*Warning* The following is not for the faint of heart or the easily disgusted.
So as I was helping Samuel with his homework and cleaning the kitchen this afternoon, Matthew began to fuss while in his exersaucer. "Hang in there, Matthew, we are almost done," I assured him as I continued to wipe the counters. Matthew was persistant so I turned to look at him. "Hey buddy, what is wrong?" I looked down at the bottom of the exersaucer and saw this orangish brown goop all over, then the smell hit me.
You know, at times like these, parents go through a series of steps:
Step 1 discovery
"What is that? Is that...? Oh. My. Goodness."
Step 2 comprehension
"Is that poop?! Is that poop all over your clothes and the exersaucer and are you JUMPING IN IT???!!"
Step 3 game plan
"OK, it's ok. Let's ummm..."
At first glance the situation seems impossible. One may even be tempted to put the desecrated item (baby and all) out on the curb for trash pick up. Generally, not a good idea, but certainly easier than the realistic choice, the inevitable choice... I think I am going to be sick!
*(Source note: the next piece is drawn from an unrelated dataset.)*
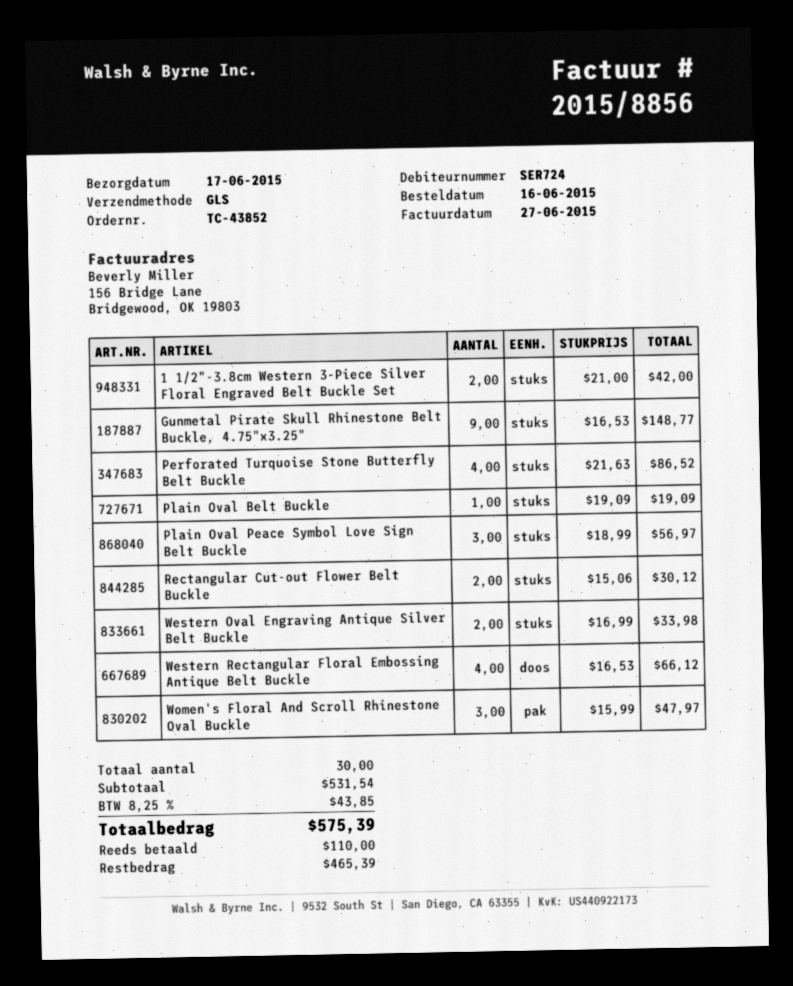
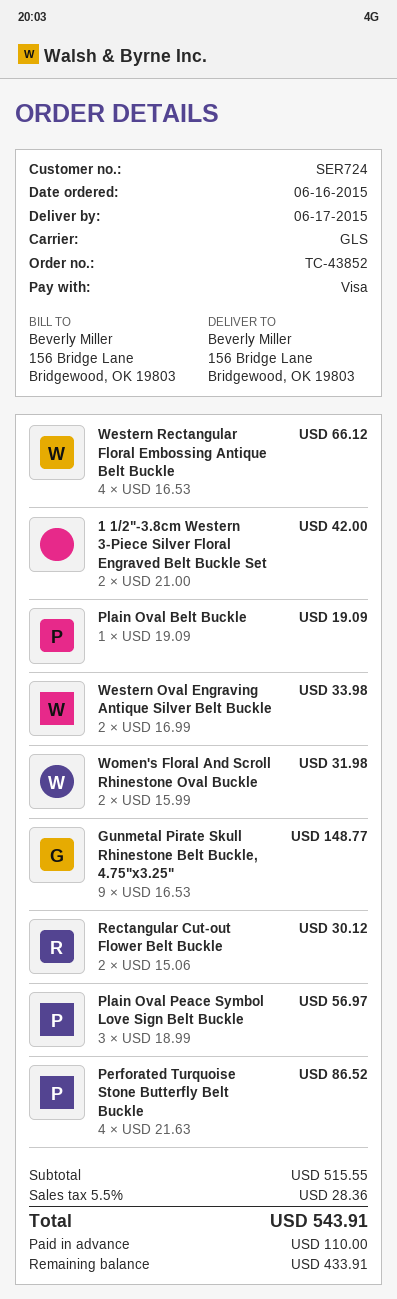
Women's Floral And Scroll Rhinestone Oval Buckle: 3 x 15.99 = 47.97 -> 2 x 15.99 = 31.98
subtotal: 531.54 -> 515.55
tax: 8.25% = 43.85 -> 5.5% = 28.36
total: 575.39 -> 543.91
balance: 465.39 -> 433.91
Step 4 clean up (several steps in one)
First, save the baby. Once his clothes have been scraped down so that I can get them off, with a minimal amount of spreading the mess, it is up to the bathtub. I don't even worry about telling my older boys to stay away from ground zero, the smell does that on its own.
Next, with bathtime complete my much cleaner and happier baby is back in clean clothes and placed on the floor of the family room while I confront the disaster area. "Maybe we don't need a kitchen anymore." I think to myself, "Couldn't we just seal it off?"
Step 5 reflection
Having suffered from constipation for at least half his life, part of me is proud of Matthew for finally getting over that. A very, very small part. The rest of me is ready for a vacation- without kids!
And what did my little charmer do while I was cleaning up? Why, make another mess, of course! At least this one is only paper. He found my pile of mail.